J. A Dwyer, for appellant.

The complaint and the information charge two distinct, separate offenses, and the motion to set aside the information should have been granted. State v. Winbauer, 21 N.D. 161 129 N.W. 97.

No order of the magistrate as to his finding upon the examination is indorsed on the complaint, or entered in his docket. One or the other is essential. State v Rozum, 8 N.D. 556, 80 N.W. 477; State v. O'Neal, 19 N.D. 426, 124 N.W. 68.

Court for a given district composed of a number of counties cannot be held in two or more of such counties at the same time. Tippy v. State, 35 Neb. 368, 53 N.W. 208; Dunn v. State, 2 Ark. 229, 35 Am. Dec. 54; Re Millington, 24 Kan. 214; Garlick v. Dunn, 42 Ala. 404; Freeman, Judgm. § 121; Bates v. Gage, 40 Cal. 183; Smurr v. State, 105 Ind. 125, 4 N.E. 445, 7 Am. Crim. Rep. 545; Grable v. State, 2 G. Greene, 559; State v. Stevens, 67 Iowa 557, 25 N.W. 777, 6 Am. Crim. Rep. 88; 11 Cyc. 735; Courts, 13 Century Dig. 243.

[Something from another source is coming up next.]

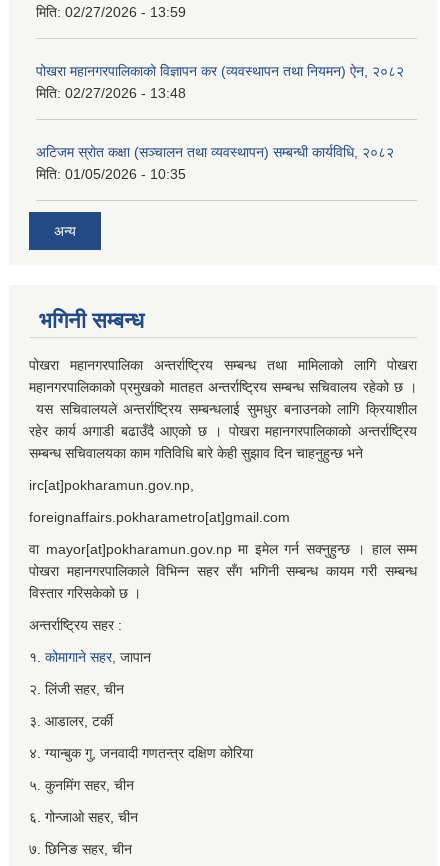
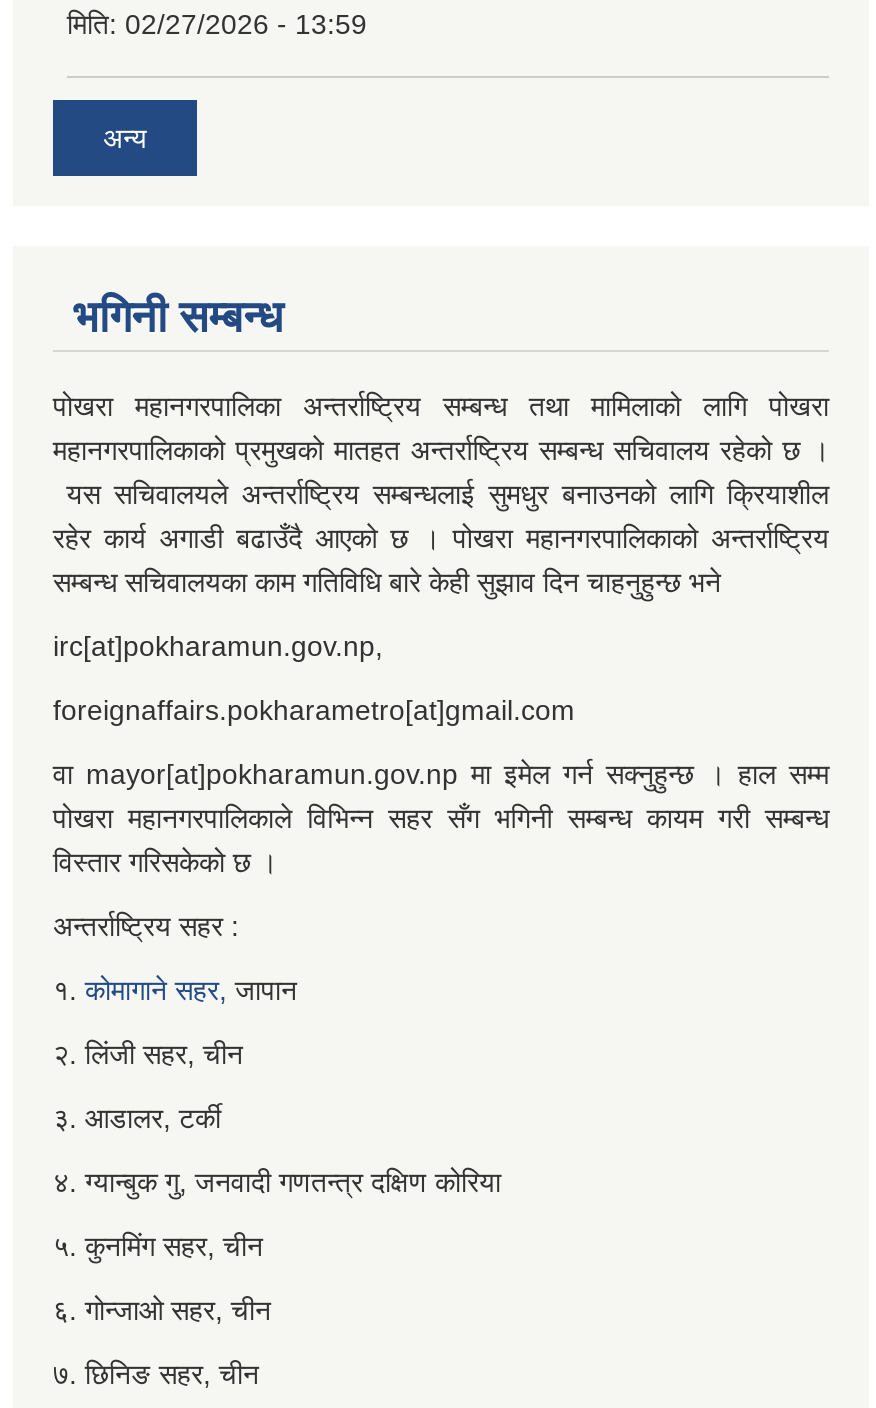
[36,63,404,101] पोखरा महानगरपालिकाको विज्ञापन कर (व्यवस्थापन तथा नियमन) ऐन, २०८२ | मिति: 02/27/2026 - 13:48 -> none
[36,144,394,182] अटिजम स्रोत कक्षा (सञ्चालन तथा व्यवस्थापन) सम्बन्धी कार्यविधि, २०८२ | मिति: 01/05/2026 - 10:35 -> none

Andrew Miller, Attorney General, Alfred Zuger, and John Carmody, Assistant Attorneys General, for respondent.

This case was tried during the general term of court for Sargent county, and Judge Cooley, the now resident judge, who was called in to try the case, had jurisdiction, even though Judge Allen, the judge of said court, was then holding court in another county in said district. Rev. Codes 1905, §§ 6765, 9929; State v. Stevens, 67 Iowa 557, 25 N.W. 777, 6 Am. Crim. Rep. 88; Harris v. Gest, 4 Ohio St. 469.

OPINION

SPALDING, Ch. J.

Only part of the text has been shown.